İbn-i Ebi’l-Hadid bu cümlenin hemen peşi sıra şöyle diyor: “Bu cevabı olmayan bir sözdür!”[83]

Yazar: Bizim onların lütuf ve hilafet gerekçeleriyle işimiz yoktur. Konuyu bir mahkemenin gereksimleri açısından göz önüne alıyor ve şöyle diyoruz: Şer’i ölçüler (bu ölçüler Peygamber (s.a.a)’in kızının Fedek meselesinde hakim olduğunu ispatlamaktadır) kamil ve çeşitlidir. Bu durum insaflı akıl sahiplerinden saklı değildir.

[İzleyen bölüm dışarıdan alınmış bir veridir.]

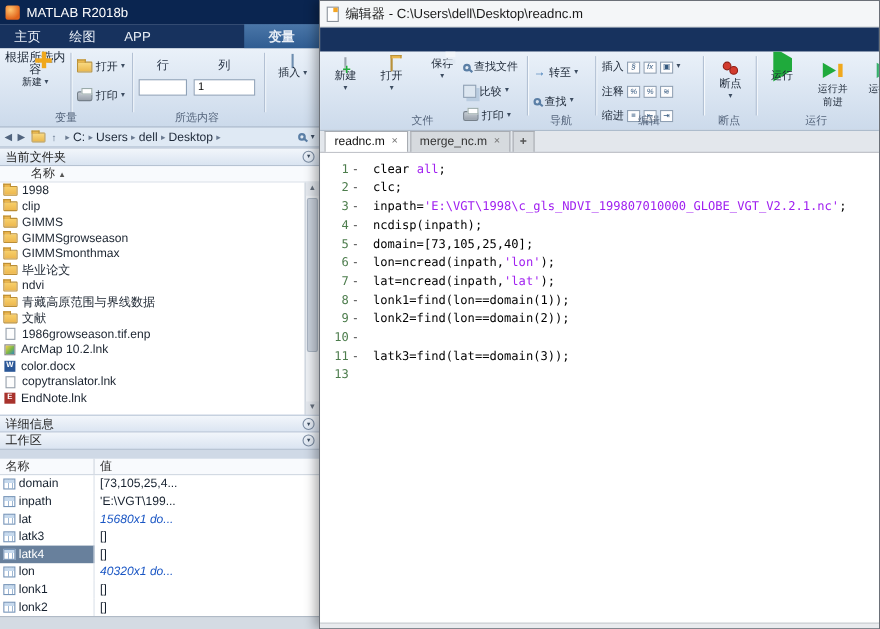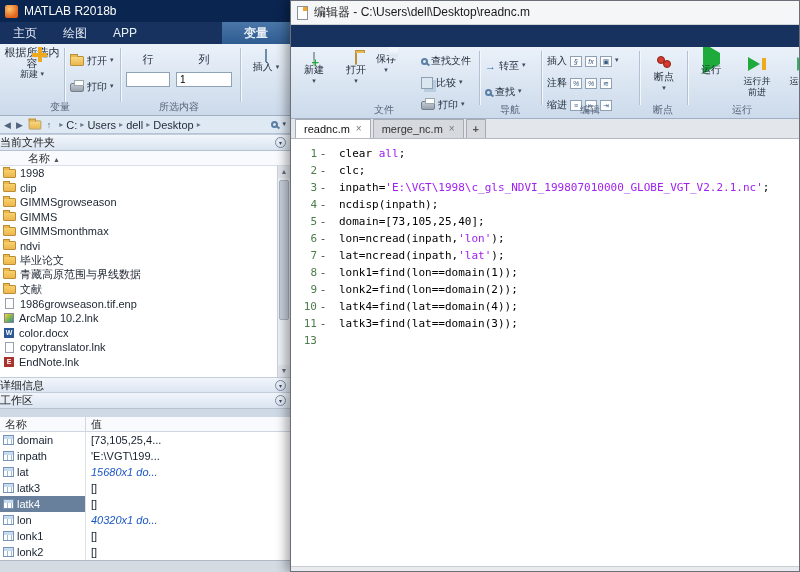--- a/index.html
+++ b/index.html
@@ -424,7 +424,7 @@
         <span class="blabel">打开</span>
         <span class="dd"></span>
       </div>
-      <div class="bigbtn" style="left:76px;top:6px;width:38px;">
+      <div class="bigbtn" style="left:92px;top:6px;width:38px;">
         <span class="disk"></span>
         <span class="blabel">保存</span>
         <span class="dd"></span>

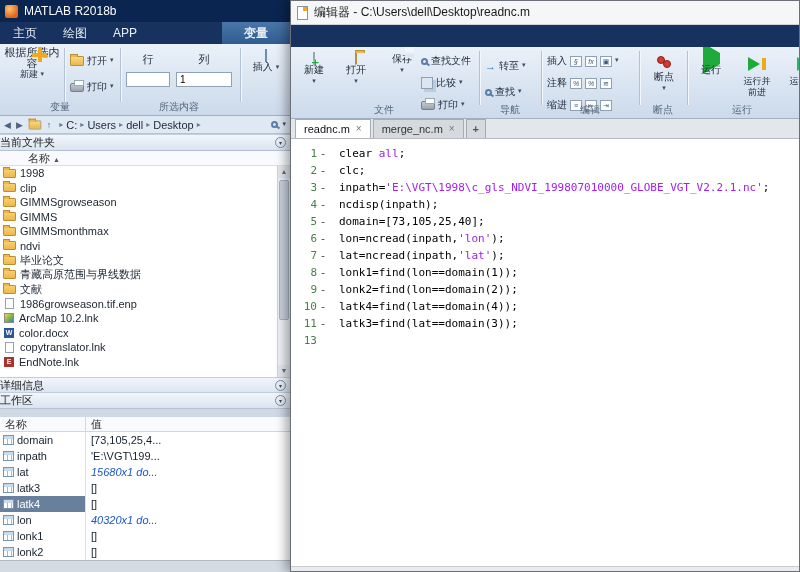--- a/index.html
+++ b/index.html
@@ -64,7 +64,7 @@
 
   .panel-head { position:absolute; left:0; width:290px; height:17px;
     background:linear-gradient(#f2f6fb,#dae4f1); border-top:1px solid #c3cedc; border-bottom:1px solid #b6c2d2;
-    display:flex; align-items:center; font-size:11px; color:#222; }
+    display:flex; align-items:center; font-size:11px; color:#222; padding-left:5px; }
   .cbt { margin-left:auto; margin-right:4px; width:11px; height:11px; border-radius:50%;
     border:1px solid #7b8ca2; display:flex; align-items:center; justify-content:center; }
   .cbt .dd { font-size:6px; transform:none; }

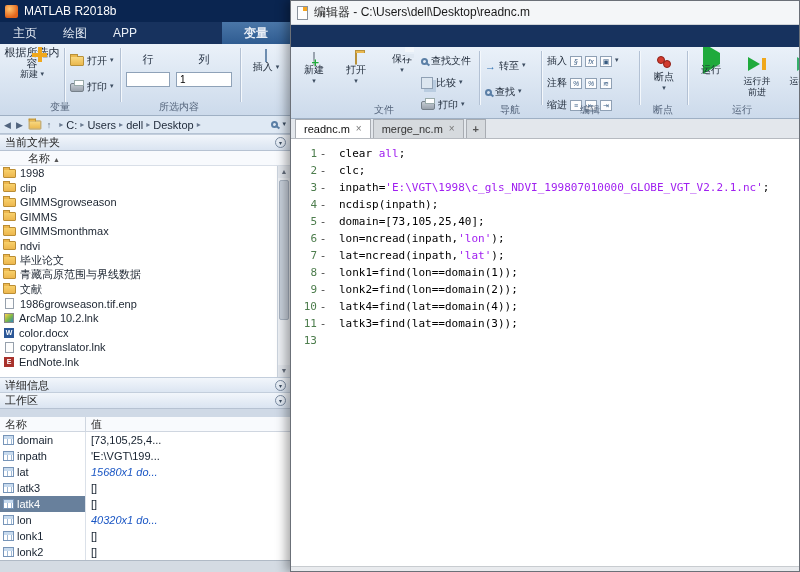--- a/index.html
+++ b/index.html
@@ -267,11 +267,11 @@
         </div>
         <div class="cf-row">
           <span class="fic folder"></span>
+          <span>GIMMS</span>
+        </div>
+        <div class="cf-row">
+          <span class="fic folder"></span>
           <span>GIMMSgrowseason</span>
-        </div>
-        <div class="cf-row">
-          <span class="fic folder"></span>
-          <span>GIMMS</span>
         </div>
         <div class="cf-row">
           <span class="fic folder"></span>

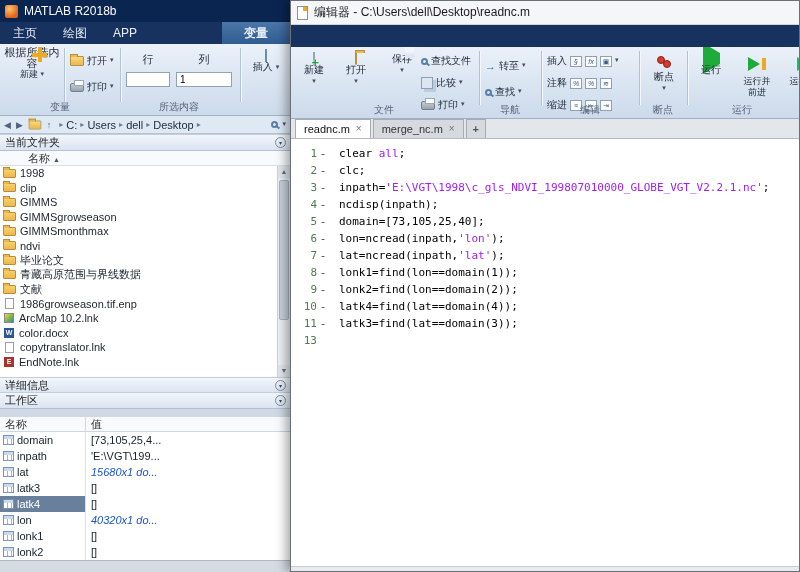--- a/index.html
+++ b/index.html
@@ -279,11 +279,11 @@
         </div>
         <div class="cf-row">
           <span class="fic folder"></span>
+          <span>毕业论文</span>
+        </div>
+        <div class="cf-row">
+          <span class="fic folder"></span>
           <span>ndvi</span>
-        </div>
-        <div class="cf-row">
-          <span class="fic folder"></span>
-          <span>毕业论文</span>
         </div>
         <div class="cf-row">
           <span class="fic folder"></span>

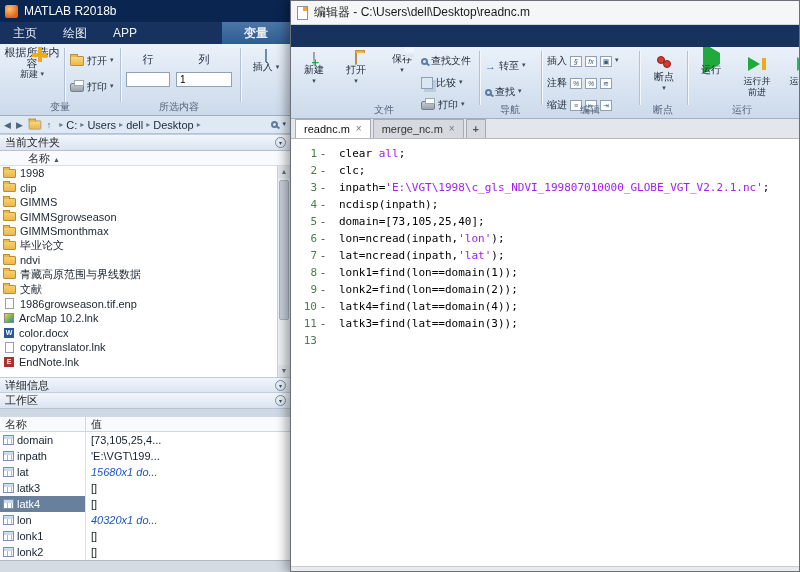--- a/index.html
+++ b/index.html
@@ -571,7 +571,6 @@
         <div class="code-line">
           <span class="lnum">10</span>
           <span class="ldash">-</span>
-          <span class="ltext"><span class="tok-d">latk4=find(lat==domain(4));</span></span>
         </div>
         <div class="code-line">
           <span class="lnum">11</span>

Halife ve o günün hakiminin, bu davada iddia sahibinin kutsallık açısından İmran kızı Meryem ile aynı değerde ve hatta ondan da değerli olduğunu, o, Meryem, Hatice ve Asiye’nin (Firavunun hanımı) cennet kadınlarının efendileri olduklarını, o ve diğer üç kadının dünya kadınlarının en faziletli olduklarını ve Peygamber (s.a.a)’in ona hitaben: “Ey Fatıma! Tüm mümin kadınların veya ümmetimin kadınlarının efendisi olmaya razı değil misin?” dediğini bilmesi yeterliydi. Halife bunların tümünü bilmekteydi. Bütün bunlar birçok sahih rivayetler ve açık naslarla nakledilmiştir. Örneğin: İbn-i Abdülbirr “el-İstiab” adlı kitabında Hz. Fatıma’nın biyografisinde ve daha birçokları diğer kaynaklarında Peygamber (s.a.a)’in Hz. Fatıma’nın ziyaretine giderek onun hal-hatırını sorduklarını nakletmişlerdir. Peygamber (s.a.a), onun hal-hatırını sorunca, Fatıma (a.s) cevaben: “Acılar beni rahatsız ediyor ve genellikle yiyecek bir şey olmadığından dolayı rahatsız oluyorum.”

Hz. Resulullah (s.a.a): “Kızcağızım! Dünya kadınlarının veya ümmetimdeki kadınların efendisi olmaya razı değil misin?”

Hz. Fatıma (a.s): “Babacığım! İmran kızı Meryem dünya kadınlarının efendisi değil miydi?”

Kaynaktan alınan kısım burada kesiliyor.